**WHAT NEEDS TO BE DONE**
Once the images are removed, set down everything else in the listing below exactly.

**RECORDED DATA**
<<<<

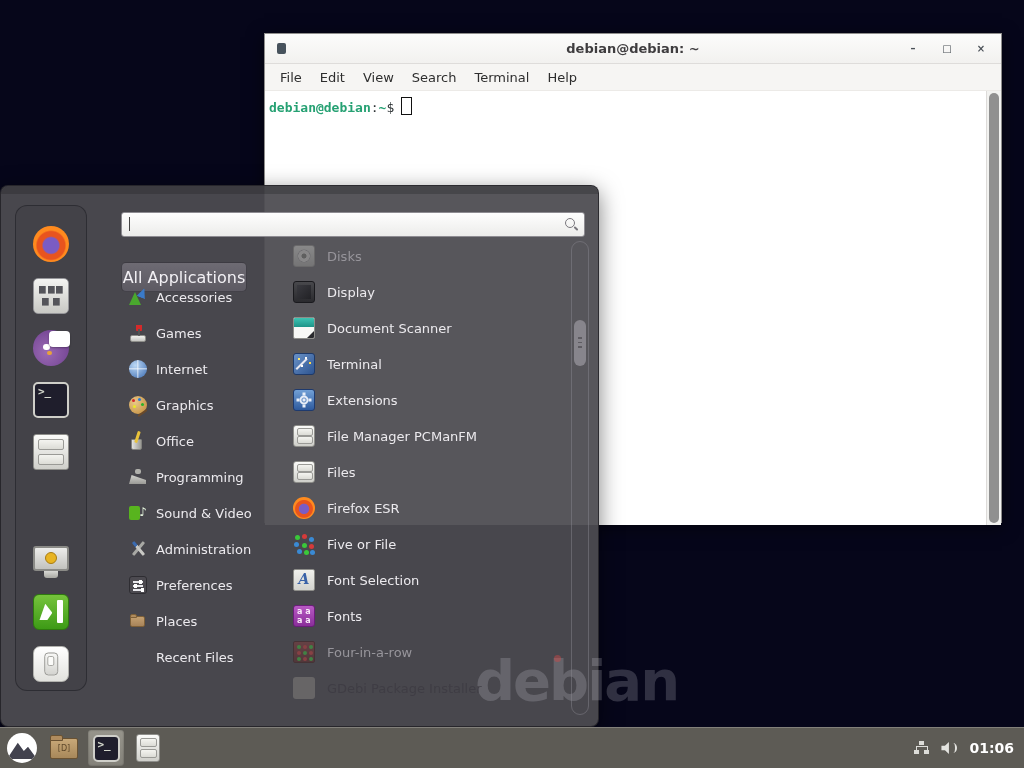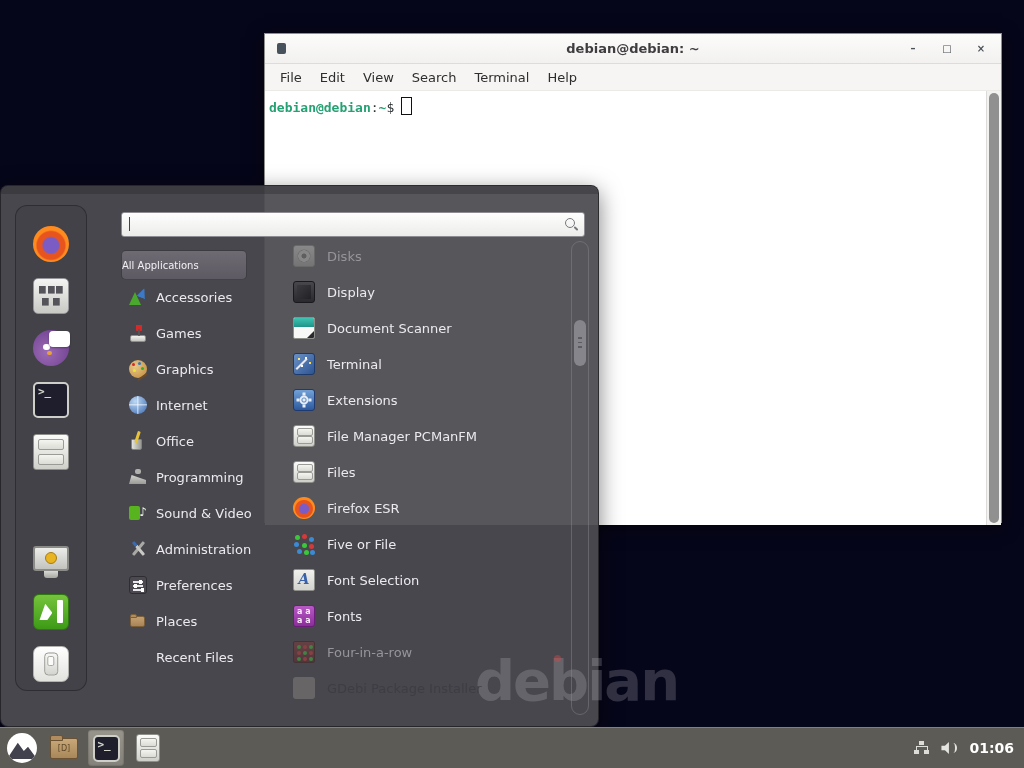--- a/index.html
+++ b/index.html
@@ -58,10 +58,10 @@
   .sicon::after{content:"";position:absolute;right:1px;bottom:0;width:2px;height:5px;
     background:#7a787e;transform:rotate(-45deg);border-radius:1px;}
 
-  .allapps{position:absolute;left:120px;top:64px;width:124px;height:28px;z-index:1;
+  .allapps{position:absolute;left:120px;top:76px;width:124px;height:28px;z-index:1;
     background:linear-gradient(rgba(130,127,135,.65),rgba(104,101,110,.65));
     border:1px solid rgba(40,39,45,.6);border-radius:5px;display:flex;align-items:center;
-    font-size:10px;color:#f2f0f4;cursor:default;}
+    justify-content:center;font-size:16px;color:#f2f0f4;cursor:default;}
   .catlist{position:absolute;left:120px;top:93px;width:152px;z-index:1;}
   .cat-row{height:36px;display:flex;align-items:center;gap:9px;padding-left:8px;cursor:default;}
   .cat-row.noicon{padding-left:35px;}

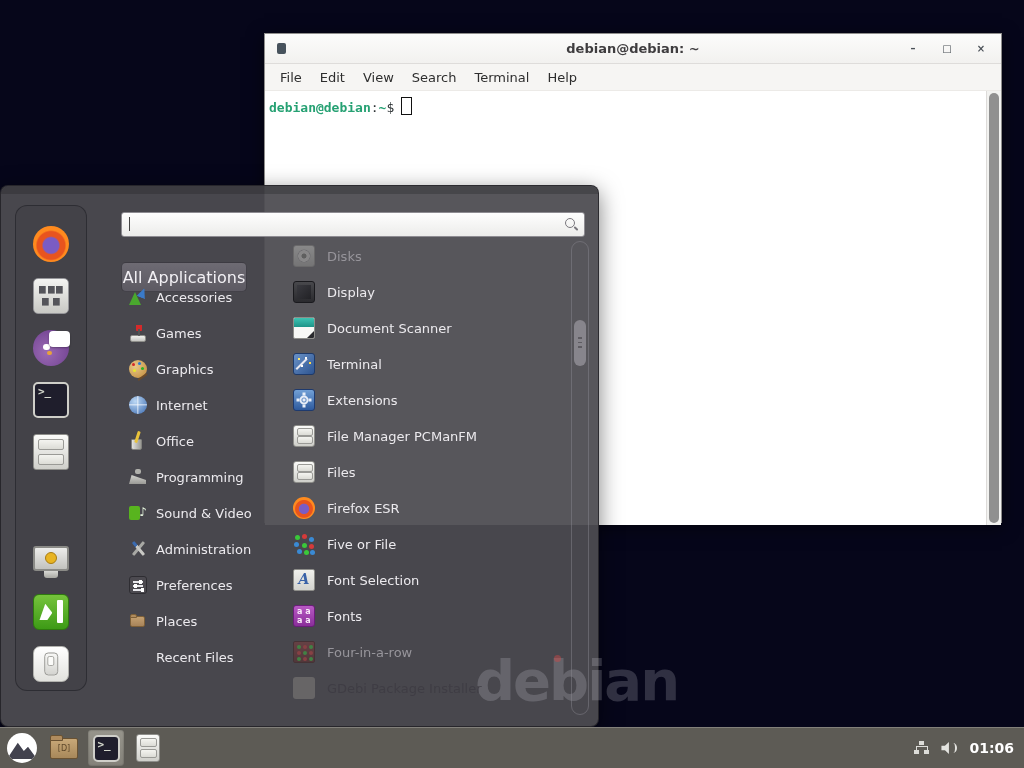--- a/index.html
+++ b/index.html
@@ -329,12 +329,12 @@
           <span class="cat-label">Games</span>
         </div>
         <div class="cat-row">
+          <span class="cic c-internet"></span>
+          <span class="cat-label">Internet</span>
+        </div>
+        <div class="cat-row">
           <span class="cic c-graphics"></span>
           <span class="cat-label">Graphics</span>
-        </div>
-        <div class="cat-row">
-          <span class="cic c-internet"></span>
-          <span class="cat-label">Internet</span>
         </div>
         <div class="cat-row">
           <span class="cic c-office"></span>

>>>>

**ANSWER AREA**
--- a/index.html
+++ b/index.html
@@ -58,10 +58,10 @@
   .sicon::after{content:"";position:absolute;right:1px;bottom:0;width:2px;height:5px;
     background:#7a787e;transform:rotate(-45deg);border-radius:1px;}
 
-  .allapps{position:absolute;left:120px;top:64px;width:124px;height:28px;z-index:1;
+  .allapps{position:absolute;left:120px;top:76px;width:124px;height:28px;z-index:1;
     background:linear-gradient(rgba(130,127,135,.65),rgba(104,101,110,.65));
     border:1px solid rgba(40,39,45,.6);border-radius:5px;display:flex;align-items:center;
-    font-size:10px;color:#f2f0f4;cursor:default;}
+    justify-content:center;font-size:16px;color:#f2f0f4;cursor:default;}
   .catlist{position:absolute;left:120px;top:93px;width:152px;z-index:1;}
   .cat-row{height:36px;display:flex;align-items:center;gap:9px;padding-left:8px;cursor:default;}
   .cat-row.noicon{padding-left:35px;}

--- a/index.html
+++ b/index.html
@@ -329,12 +329,12 @@
           <span class="cat-label">Games</span>
         </div>
         <div class="cat-row">
+          <span class="cic c-internet"></span>
+          <span class="cat-label">Internet</span>
+        </div>
+        <div class="cat-row">
           <span class="cic c-graphics"></span>
           <span class="cat-label">Graphics</span>
-        </div>
-        <div class="cat-row">
-          <span class="cic c-internet"></span>
-          <span class="cat-label">Internet</span>
         </div>
         <div class="cat-row">
           <span class="cic c-office"></span>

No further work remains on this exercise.